<font size="6"> Tutorial I </font>

<font size="9"> Reading in data </font>

This first tutorial explains how LIS output can be read in.

**Table of contents**<a id='toc0_'></a>    
- [1. LIS model output](#toc1_)    
- [2. Innovations, increments and spread](#toc2_)    
- [3. Satellite observations](#toc3_)    
- [4. Ancillary data](#toc4_)    

<!-- vscode-jupyter-toc-config
	numbering=false
	anchor=true
	flat=false
	minLevel=1
	maxLevel=6
	/vscode-jupyter-toc-config -->
<!-- THIS CELL WILL BE REPLACED ON TOC UPDATE. DO NOT WRITE YOUR TEXT IN THIS CELL -->

Always start your script or notebook by enabling `pylis`. Replace the path in the following block by the foler in which your version of `pylis` is located.

In [18]:
import sys
sys.path.append("/dodrio/scratch/projects/2022_200/project_output/rsda/vsc34049")

# <a id='toc1_'></a>[1. LIS model output](#toc0_)
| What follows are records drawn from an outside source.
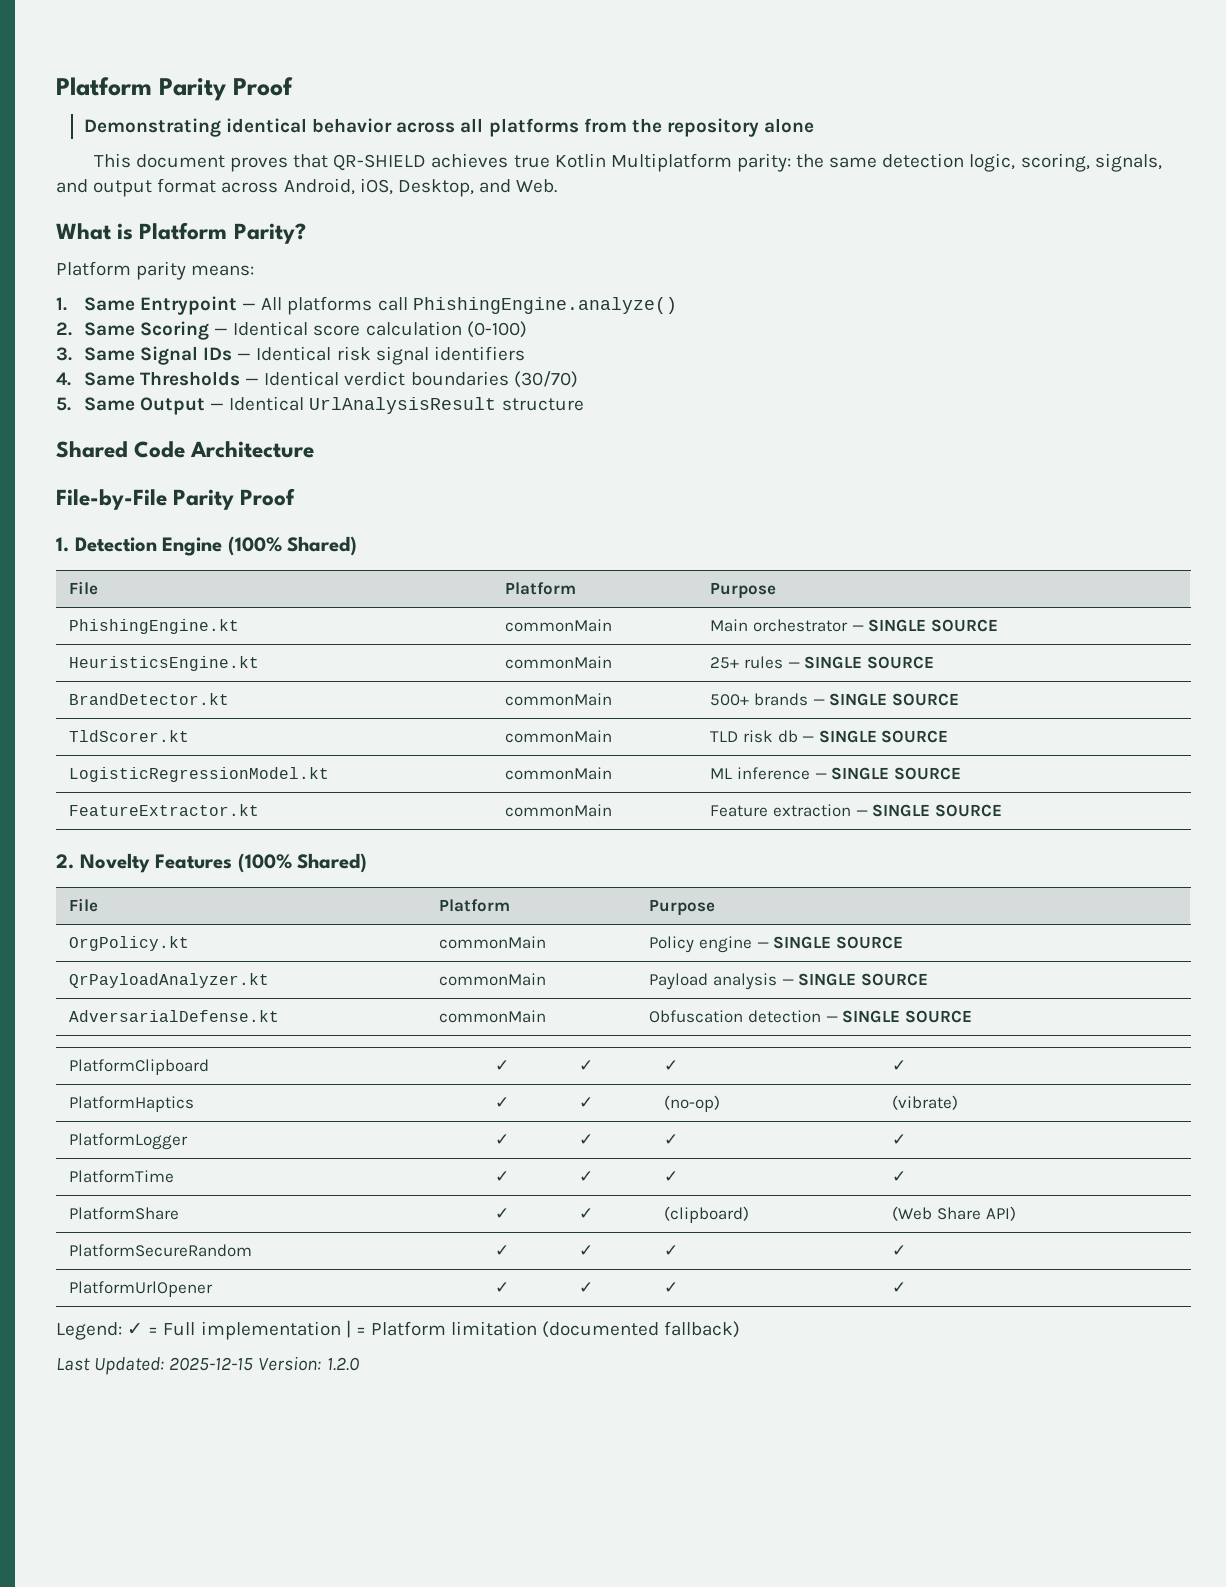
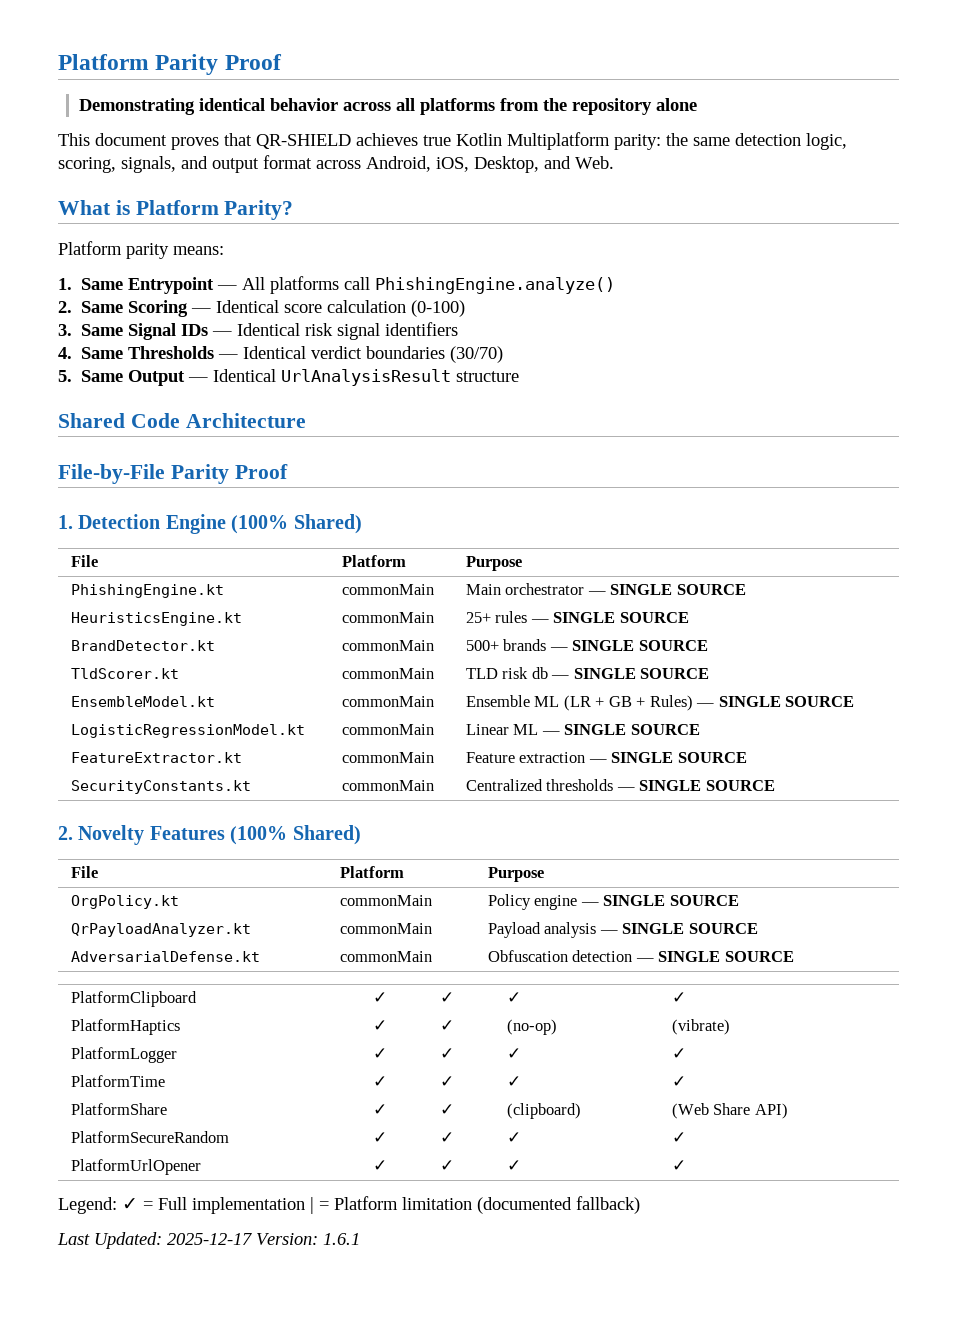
+ EnsembleModel.kt | commonMain | Ensemble ML (LR + GB + Rules) — SINGLE SOURCE
- LogisticRegressionModel.kt | commonMain | ML inference — SINGLE SOURCE
+ LogisticRegressionModel.kt | commonMain | Linear ML — SINGLE SOURCE
+ SecurityConstants.kt | commonMain | Centralized thresholds — SINGLE SOURCE
- Last Updated: 2025-12-15 Version: 1.2.0
+ Last Updated: 2025-12-17 Version: 1.6.1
The `pylis.readers` module contains routines that enable reading in LIS output. The `lis_cube` function reads in a data cube of a model variable (3- or 4-dimensional). The inputs are:

| Input       | Default | Explanation   |
|:----------|:----------|:----------|
| `lis_dir` | <!-- --> | Where is the LIS output stored? This is the path provided in the `lis.config` file, i.e., don't include `"SURFACEMODEL"`.   |
| `lis_input_file` | <!-- --> | The LDT output with the LIS domain. We need this for the latitude and longitude (these variables are masked over water in the LIS output). |
| `var` | <!-- --> | The variable for which to read in the data cube. Make sure to use the correct suffix (`_inst` or `_tavg`). |
| `start` | <!-- --> | First date of the data cube (format `DD/MM/YYYY`). |
| `end` | <!-- --> | Last date of the data cube (format `DD/MM/YYYY`). |
| `subfolder` | `"SURFACEMODEL"` | Only change if your data are not stored in the `"SURFACEMODEL"` folder (e.g., for VOD or irrigation). |
| `d` | `"01"` | Only change if your are using nested domains. |
| `freq` | `"1D"` | Only change if you don't have daily outputs (e.g., `"1H"` for hourly outputs). |
| `date_shift` | `False` | Whether to shift the LIS output date with `freq`. Recommended for variables with `_tavg` suffix, as it is the average since the previous output (default `False` to be consistent with old behavior, but a warning is raised when shifting is not applied with averaged output). |

As an example, we can read in a data cube of soil moisture.

In [27]:
from pylis import readers

# we will need the lis_input file to obtain the latitude and longitude
lis_input_file = "/dodrio/scratch/projects/2022_200/project_output/rsda/vsc34049/awu/lis_input_files/lis_input_CONUS_notile_noirr_NoahMP4.0.1.nc"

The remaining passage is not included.